1973 "First edition" stated; translated by Barbara Bray; Harcourt Brace Jovanovich publishers, New York; hardbound in blue boards with copper lettering along spine; minor soiling to covers and previous owner's stamp inside cover; unmarked pages in quite good condition; no dust jacket.
Kirkus Review -
The fact that Vassilikos is the author of the novel Z will assume an audience for this slight collection of short stories, which begins and ends with thriller sketches, and presents in between a pale gallery of Greek exiles meeting other exiles, missing Greece, falling into degrees of demoralization.
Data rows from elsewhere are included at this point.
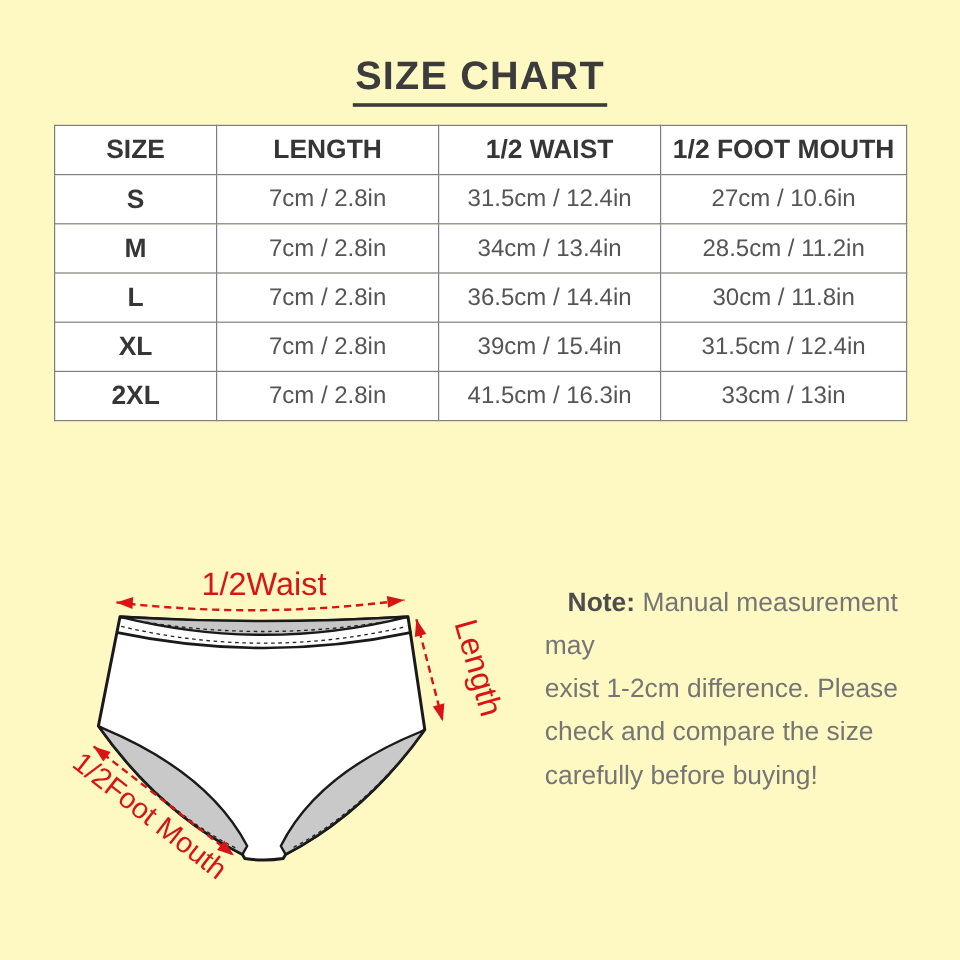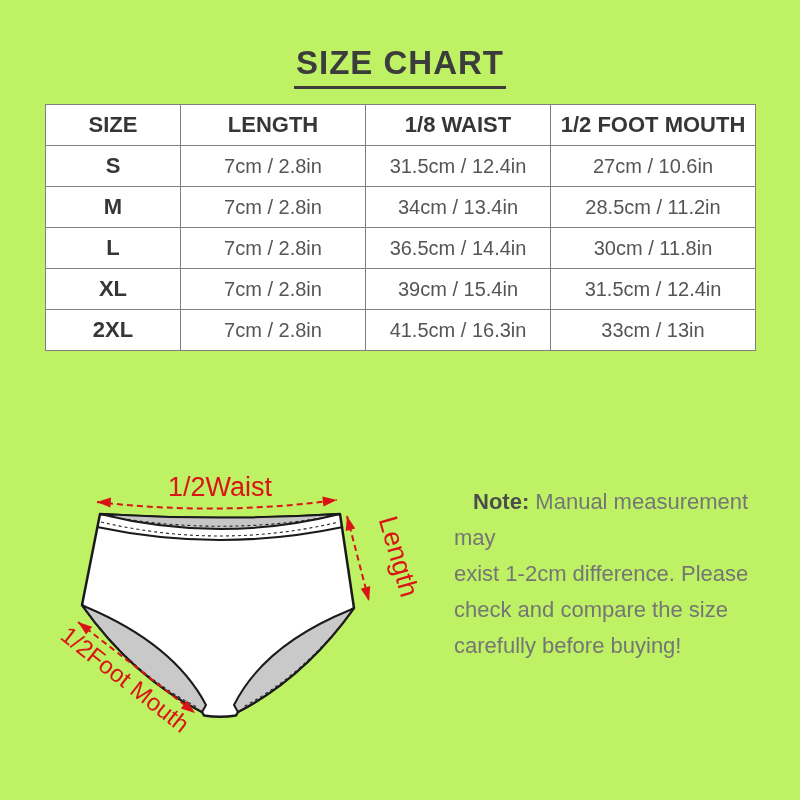--- a/index.html
+++ b/index.html
@@ -4,7 +4,7 @@
 <style>
   html,body{margin:0;padding:0;background:#ffffff;}
   .page{
-    position:relative;width:800px;height:800px;background:#bef264;
+    position:relative;width:800px;height:800px;background:#fef9c3;
     font-family:"Liberation Sans", sans-serif;overflow:hidden;
   }
   

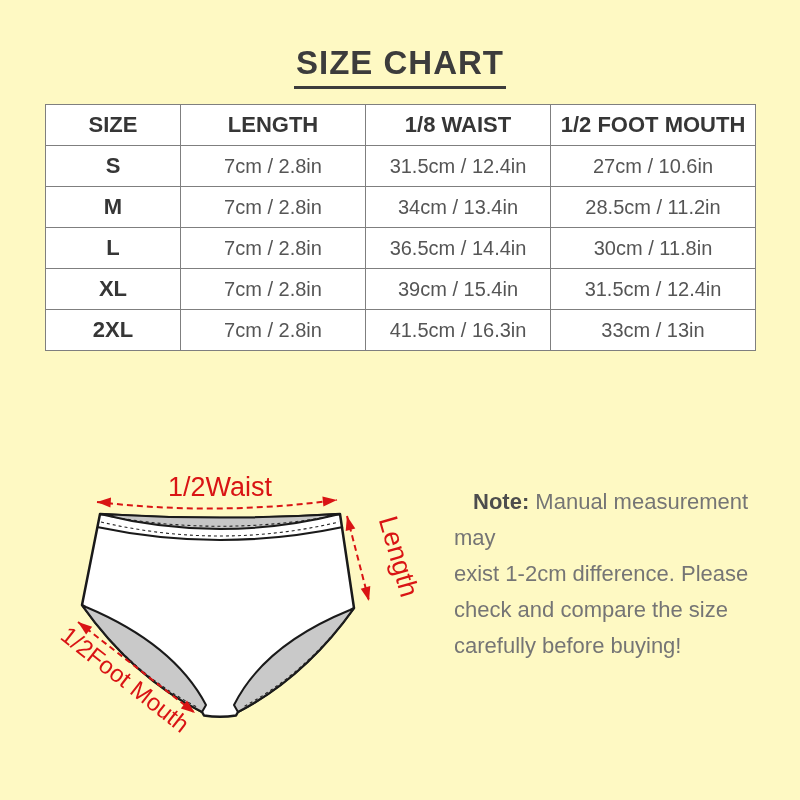--- a/index.html
+++ b/index.html
@@ -59,7 +59,7 @@
       <tr>
         <th>SIZE</th>
         <th>LENGTH</th>
-        <th>1/8 WAIST</th>
+        <th>1/2 WAIST</th>
         <th>1/2 FOOT MOUTH</th>
       </tr>
     </thead>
The opening item is a not very artful workup of a successful kidnapping of an American colonel in Greece (the unrealized irony centers around the colonel's job as guardian of the PX commissary). The last one is a psycho-mystery about the suicide/murder of a Greek activist in Scandinavia, a sort of film scenario with little suspense or depth. As for the slices of exile life in the middle, they resemble fragments of an unconceptualized novel, mostly lacking in the point required of first-rate short stories; they remain attenuated anecdotes or mood pieces, with the exception of a couple of focused portraits of an invalid Greek worker-exile who hangs around a hippy ""oriental goods"" shop for the nostalgic sounds of the sheepbells on its door, and of a romantic expatriate who scares a friend's Spanish maid with his desire to discuss their mutual histories. Vassilikos seems to slide along on the surface of things -- this is also true of his non-fictional pieces in Outside the Walls (to follow in this issue) -- and reflects the predicament of the exile without giving artistic life to it.